LISTED ENTRIES:

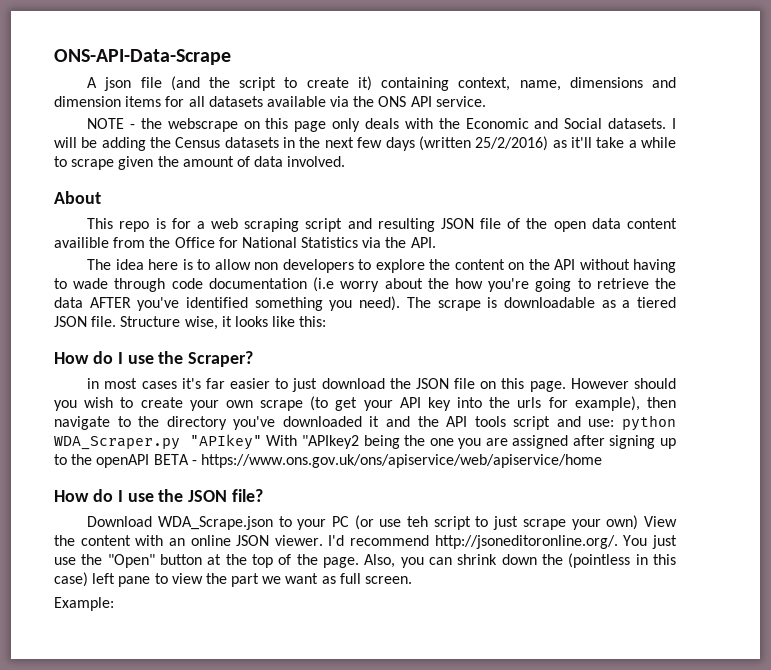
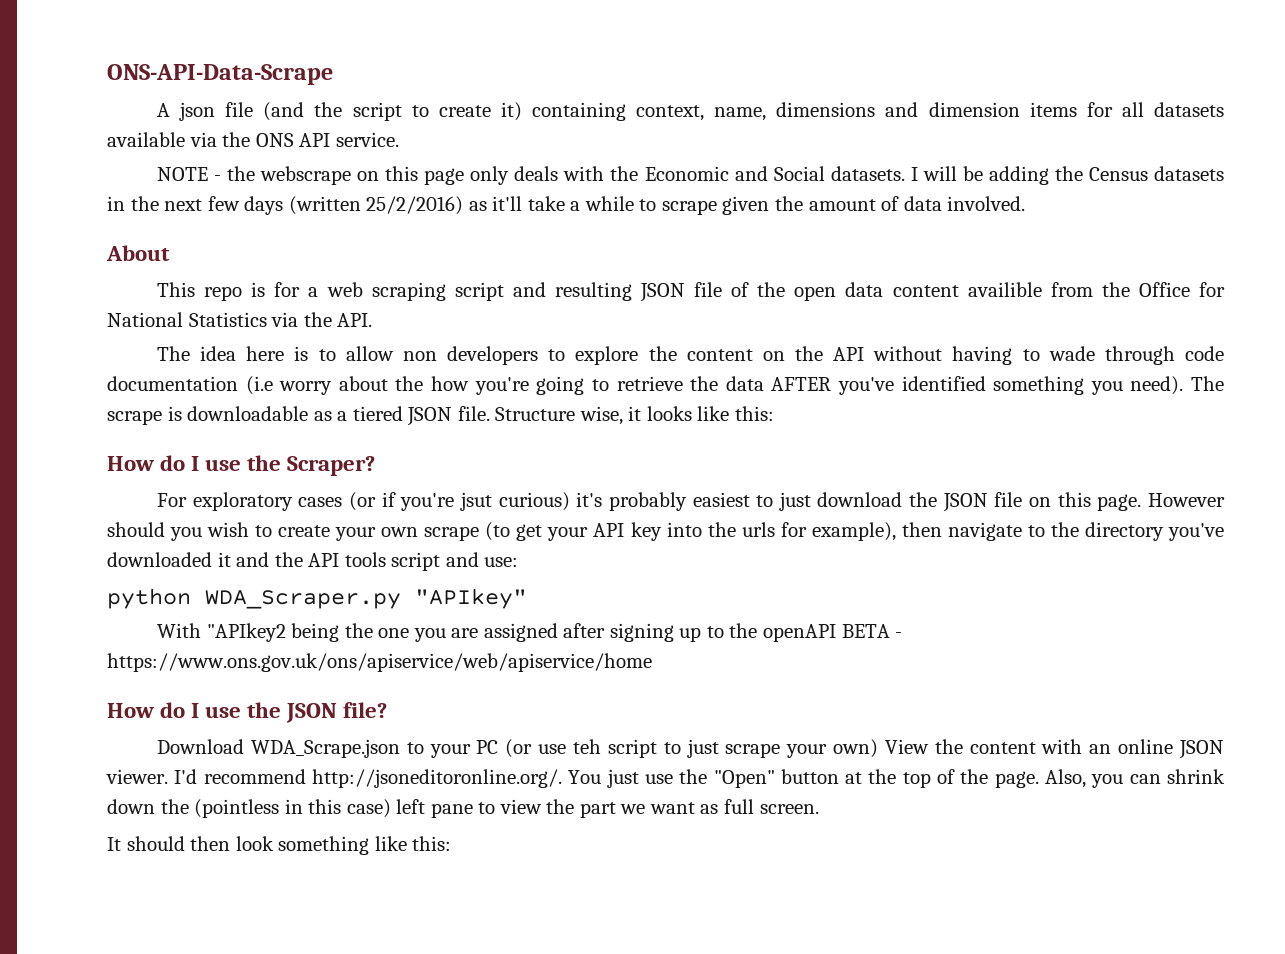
[87,378,271,389] in most cases it's far easier -> [157,492,750,511] For exploratory cases (or if you're jsut curious) it's probably easiest
(615, 423) none -> (519, 562) //
(262, 442) none -> (527, 598) //
[54,597,114,611] Example: -> [107,836,452,855] It should then look something like this:

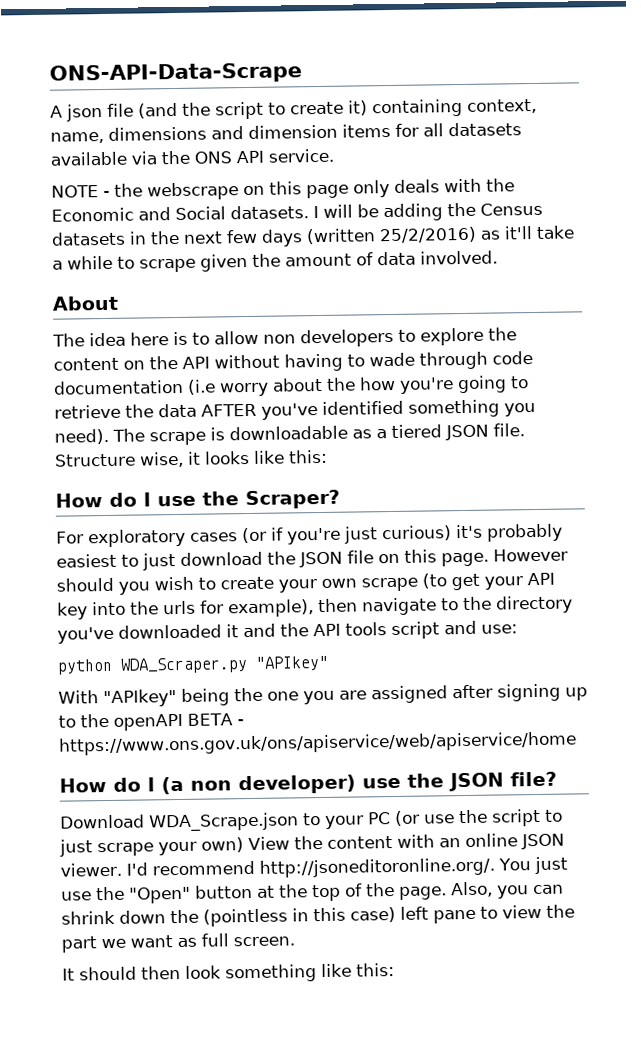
[157,282,1226,302] [107,312,373,327] // This repo is for a web scraping script and resulting JSON file of the open data content availible from the Office for National Statistics via the API. -> (118, 303) none
[459,492,492,511] jsut -> [344,526,378,544] just
[206,623,286,642] "APIkey2 -> [103,689,177,708] "APIkey"
(200, 710) none -> [161,774,356,795] (a non developer)
[572,739,601,754] teh -> [459,809,488,824] the

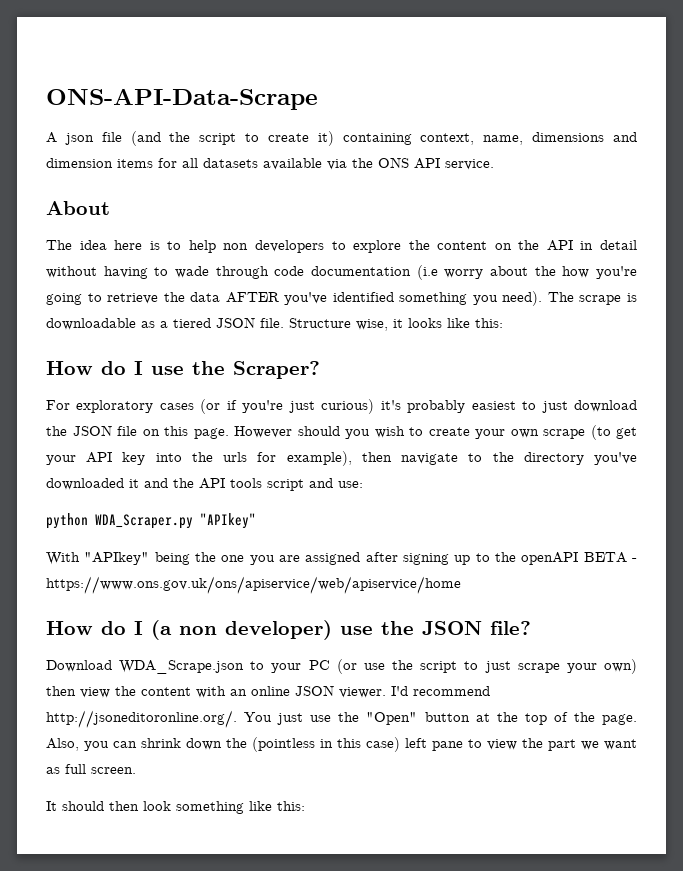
[51,178,515,201] [51,202,543,222] [51,225,575,247] [52,250,498,273] // NOTE - the webscrape on this page only deals with the Economic and Social datasets. I will be adding the Census datasets in the next few days (written 25/2/2016) as it'll take a while to scrape given the amount of data involved. -> (494, 164) none
[214,330,259,345] allow -> [188,240,216,253] help
(210, 362) none -> [580,240,637,250] in detail
[248,836,290,851] View -> [46,686,110,698] then view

ACTION ITEM:
Go through the lines above and count those that include "jsut"; give the total and nothing more.

RESULT OF THIS TASK:
2